— Task statement —
Look for the line that has "background: linear-gradient(to bottom,#474340,#403c39);" in the material below; please repeat it and every line after it, exactly, up to and including the line that has "flex: 1 1 auto;", and nothing else.

— Input data —
'''
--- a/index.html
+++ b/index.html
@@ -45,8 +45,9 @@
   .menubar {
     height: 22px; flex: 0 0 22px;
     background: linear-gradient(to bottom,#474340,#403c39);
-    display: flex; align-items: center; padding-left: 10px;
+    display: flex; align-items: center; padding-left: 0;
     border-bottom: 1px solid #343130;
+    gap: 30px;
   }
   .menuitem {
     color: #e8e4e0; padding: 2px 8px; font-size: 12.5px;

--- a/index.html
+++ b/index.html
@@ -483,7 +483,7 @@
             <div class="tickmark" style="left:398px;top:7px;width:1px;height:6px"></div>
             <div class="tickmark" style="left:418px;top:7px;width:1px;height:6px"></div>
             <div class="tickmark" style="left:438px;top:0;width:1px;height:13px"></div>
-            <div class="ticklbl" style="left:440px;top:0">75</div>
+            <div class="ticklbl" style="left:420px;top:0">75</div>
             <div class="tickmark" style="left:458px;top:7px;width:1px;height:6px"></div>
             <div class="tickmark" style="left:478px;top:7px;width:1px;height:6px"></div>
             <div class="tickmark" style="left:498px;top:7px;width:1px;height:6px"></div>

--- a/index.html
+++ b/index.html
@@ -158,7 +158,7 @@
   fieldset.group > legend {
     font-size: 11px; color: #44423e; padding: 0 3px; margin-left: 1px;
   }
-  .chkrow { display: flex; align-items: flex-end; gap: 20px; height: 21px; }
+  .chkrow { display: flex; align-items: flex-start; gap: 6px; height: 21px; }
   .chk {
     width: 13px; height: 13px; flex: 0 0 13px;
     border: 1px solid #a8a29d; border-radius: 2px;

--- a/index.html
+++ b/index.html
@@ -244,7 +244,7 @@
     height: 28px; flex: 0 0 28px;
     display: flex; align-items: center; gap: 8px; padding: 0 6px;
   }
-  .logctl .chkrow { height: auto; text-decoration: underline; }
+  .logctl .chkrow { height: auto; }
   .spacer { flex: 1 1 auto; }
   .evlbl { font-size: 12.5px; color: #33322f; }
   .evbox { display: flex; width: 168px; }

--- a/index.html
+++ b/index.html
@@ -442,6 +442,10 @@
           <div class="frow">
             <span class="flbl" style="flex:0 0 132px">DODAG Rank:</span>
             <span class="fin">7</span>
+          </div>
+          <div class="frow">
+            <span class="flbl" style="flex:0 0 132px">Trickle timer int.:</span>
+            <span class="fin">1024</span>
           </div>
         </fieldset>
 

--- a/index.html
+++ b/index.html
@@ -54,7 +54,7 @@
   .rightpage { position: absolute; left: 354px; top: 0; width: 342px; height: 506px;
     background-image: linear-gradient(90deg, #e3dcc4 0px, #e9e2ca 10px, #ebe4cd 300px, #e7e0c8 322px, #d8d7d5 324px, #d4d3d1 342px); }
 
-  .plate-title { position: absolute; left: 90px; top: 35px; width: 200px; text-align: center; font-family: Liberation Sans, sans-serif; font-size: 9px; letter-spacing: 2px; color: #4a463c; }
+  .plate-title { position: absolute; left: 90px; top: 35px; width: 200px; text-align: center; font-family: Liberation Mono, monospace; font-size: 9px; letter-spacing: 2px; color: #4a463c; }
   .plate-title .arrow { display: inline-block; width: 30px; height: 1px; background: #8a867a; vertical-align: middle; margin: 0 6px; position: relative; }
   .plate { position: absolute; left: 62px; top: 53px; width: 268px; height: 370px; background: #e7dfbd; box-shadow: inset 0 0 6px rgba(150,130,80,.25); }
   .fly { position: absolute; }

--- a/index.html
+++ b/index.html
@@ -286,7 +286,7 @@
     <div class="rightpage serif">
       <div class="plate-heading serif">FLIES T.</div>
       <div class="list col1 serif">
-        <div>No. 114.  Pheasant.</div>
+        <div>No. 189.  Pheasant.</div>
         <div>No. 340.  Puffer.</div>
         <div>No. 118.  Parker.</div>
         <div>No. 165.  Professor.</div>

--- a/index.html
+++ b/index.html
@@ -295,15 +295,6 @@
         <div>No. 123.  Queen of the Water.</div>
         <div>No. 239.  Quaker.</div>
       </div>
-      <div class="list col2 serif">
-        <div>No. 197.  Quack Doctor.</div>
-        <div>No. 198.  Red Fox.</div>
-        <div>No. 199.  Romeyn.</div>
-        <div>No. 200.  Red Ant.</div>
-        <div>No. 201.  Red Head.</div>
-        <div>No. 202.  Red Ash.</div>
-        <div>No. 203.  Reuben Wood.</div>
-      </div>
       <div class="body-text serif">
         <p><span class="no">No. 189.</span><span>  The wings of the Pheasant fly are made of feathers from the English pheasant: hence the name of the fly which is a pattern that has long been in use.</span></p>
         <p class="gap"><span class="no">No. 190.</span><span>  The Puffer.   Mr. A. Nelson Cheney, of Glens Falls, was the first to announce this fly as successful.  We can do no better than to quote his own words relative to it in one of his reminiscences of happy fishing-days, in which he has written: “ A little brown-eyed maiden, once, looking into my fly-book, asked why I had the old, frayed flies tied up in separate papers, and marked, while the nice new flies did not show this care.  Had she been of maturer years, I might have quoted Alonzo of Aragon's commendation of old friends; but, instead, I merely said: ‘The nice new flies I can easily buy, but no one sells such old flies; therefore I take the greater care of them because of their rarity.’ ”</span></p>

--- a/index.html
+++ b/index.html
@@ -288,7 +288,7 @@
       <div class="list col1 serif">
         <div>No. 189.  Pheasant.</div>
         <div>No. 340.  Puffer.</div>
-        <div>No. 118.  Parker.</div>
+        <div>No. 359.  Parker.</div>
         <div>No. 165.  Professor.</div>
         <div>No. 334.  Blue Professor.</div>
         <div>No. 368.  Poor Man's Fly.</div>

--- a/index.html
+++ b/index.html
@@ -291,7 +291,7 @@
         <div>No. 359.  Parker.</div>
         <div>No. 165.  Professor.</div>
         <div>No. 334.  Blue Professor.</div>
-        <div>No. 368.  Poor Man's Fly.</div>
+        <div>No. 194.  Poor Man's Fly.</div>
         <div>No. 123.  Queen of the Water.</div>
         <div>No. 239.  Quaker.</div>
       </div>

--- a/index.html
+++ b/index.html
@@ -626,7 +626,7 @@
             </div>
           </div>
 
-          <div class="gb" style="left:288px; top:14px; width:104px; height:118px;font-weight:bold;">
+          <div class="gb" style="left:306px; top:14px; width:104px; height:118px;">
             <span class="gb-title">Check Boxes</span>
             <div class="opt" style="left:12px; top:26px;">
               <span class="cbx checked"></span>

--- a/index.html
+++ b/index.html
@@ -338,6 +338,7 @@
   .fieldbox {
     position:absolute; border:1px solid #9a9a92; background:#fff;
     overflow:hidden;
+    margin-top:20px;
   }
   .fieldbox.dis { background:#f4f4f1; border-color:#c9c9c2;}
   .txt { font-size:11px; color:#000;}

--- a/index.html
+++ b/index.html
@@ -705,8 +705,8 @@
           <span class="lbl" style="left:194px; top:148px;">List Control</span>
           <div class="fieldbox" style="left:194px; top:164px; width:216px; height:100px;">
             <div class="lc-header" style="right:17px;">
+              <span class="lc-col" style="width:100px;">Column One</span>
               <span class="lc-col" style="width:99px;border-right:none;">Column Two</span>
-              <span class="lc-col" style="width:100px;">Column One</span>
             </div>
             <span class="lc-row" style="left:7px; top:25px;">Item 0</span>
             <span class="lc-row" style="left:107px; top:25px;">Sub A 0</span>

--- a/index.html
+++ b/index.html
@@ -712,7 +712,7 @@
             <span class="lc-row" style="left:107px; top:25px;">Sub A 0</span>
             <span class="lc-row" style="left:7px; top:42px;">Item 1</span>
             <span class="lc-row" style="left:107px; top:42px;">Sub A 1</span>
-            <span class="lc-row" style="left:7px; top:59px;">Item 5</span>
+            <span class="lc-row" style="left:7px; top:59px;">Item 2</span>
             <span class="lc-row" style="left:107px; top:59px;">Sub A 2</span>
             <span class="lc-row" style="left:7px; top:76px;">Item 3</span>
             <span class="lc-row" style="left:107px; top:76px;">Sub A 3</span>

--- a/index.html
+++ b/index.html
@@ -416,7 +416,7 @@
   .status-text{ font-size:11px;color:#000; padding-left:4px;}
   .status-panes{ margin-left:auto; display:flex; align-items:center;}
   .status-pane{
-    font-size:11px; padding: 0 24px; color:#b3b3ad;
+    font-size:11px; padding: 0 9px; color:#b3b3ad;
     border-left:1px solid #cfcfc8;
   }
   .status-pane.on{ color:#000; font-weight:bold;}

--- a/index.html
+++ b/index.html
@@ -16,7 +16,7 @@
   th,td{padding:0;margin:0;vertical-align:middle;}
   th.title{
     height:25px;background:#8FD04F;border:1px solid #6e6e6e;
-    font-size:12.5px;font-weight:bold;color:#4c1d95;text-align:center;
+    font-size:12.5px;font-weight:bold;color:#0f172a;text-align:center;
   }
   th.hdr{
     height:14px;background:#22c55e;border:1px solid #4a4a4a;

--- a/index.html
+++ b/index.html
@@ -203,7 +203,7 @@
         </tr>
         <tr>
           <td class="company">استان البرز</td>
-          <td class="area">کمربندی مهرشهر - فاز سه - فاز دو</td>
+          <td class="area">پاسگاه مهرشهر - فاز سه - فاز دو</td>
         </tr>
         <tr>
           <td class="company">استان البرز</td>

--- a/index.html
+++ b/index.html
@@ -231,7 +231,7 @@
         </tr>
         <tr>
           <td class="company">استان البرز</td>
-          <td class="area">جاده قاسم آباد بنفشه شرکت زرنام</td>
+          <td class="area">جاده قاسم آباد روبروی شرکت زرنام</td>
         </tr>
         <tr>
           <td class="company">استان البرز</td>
'''
— Output of the exercise —
     background: linear-gradient(to bottom,#474340,#403c39);
-    display: flex; align-items: center; padding-left: 10px;
+    display: flex; align-items: center; padding-left: 0;
     border-bottom: 1px solid #343130;
+    gap: 30px;
   }
   .menuitem {
     color: #e8e4e0; padding: 2px 8px; font-size: 12.5px;

--- a/index.html
+++ b/index.html
@@ -483,7 +483,7 @@
             <div class="tickmark" style="left:398px;top:7px;width:1px;height:6px"></div>
             <div class="tickmark" style="left:418px;top:7px;width:1px;height:6px"></div>
             <div class="tickmark" style="left:438px;top:0;width:1px;height:13px"></div>
-            <div class="ticklbl" style="left:440px;top:0">75</div>
+            <div class="ticklbl" style="left:420px;top:0">75</div>
             <div class="tickmark" style="left:458px;top:7px;width:1px;height:6px"></div>
             <div class="tickmark" style="left:478px;top:7px;width:1px;height:6px"></div>
             <div class="tickmark" style="left:498px;top:7px;width:1px;height:6px"></div>

--- a/index.html
+++ b/index.html
@@ -158,7 +158,7 @@
   fieldset.group > legend {
     font-size: 11px; color: #44423e; padding: 0 3px; margin-left: 1px;
   }
-  .chkrow { display: flex; align-items: flex-end; gap: 20px; height: 21px; }
+  .chkrow { display: flex; align-items: flex-start; gap: 6px; height: 21px; }
   .chk {
     width: 13px; height: 13px; flex: 0 0 13px;
     border: 1px solid #a8a29d; border-radius: 2px;

--- a/index.html
+++ b/index.html
@@ -244,7 +244,7 @@
     height: 28px; flex: 0 0 28px;
     display: flex; align-items: center; gap: 8px; padding: 0 6px;
   }
-  .logctl .chkrow { height: auto; text-decoration: underline; }
+  .logctl .chkrow { height: auto; }
   .spacer { flex: 1 1 auto; }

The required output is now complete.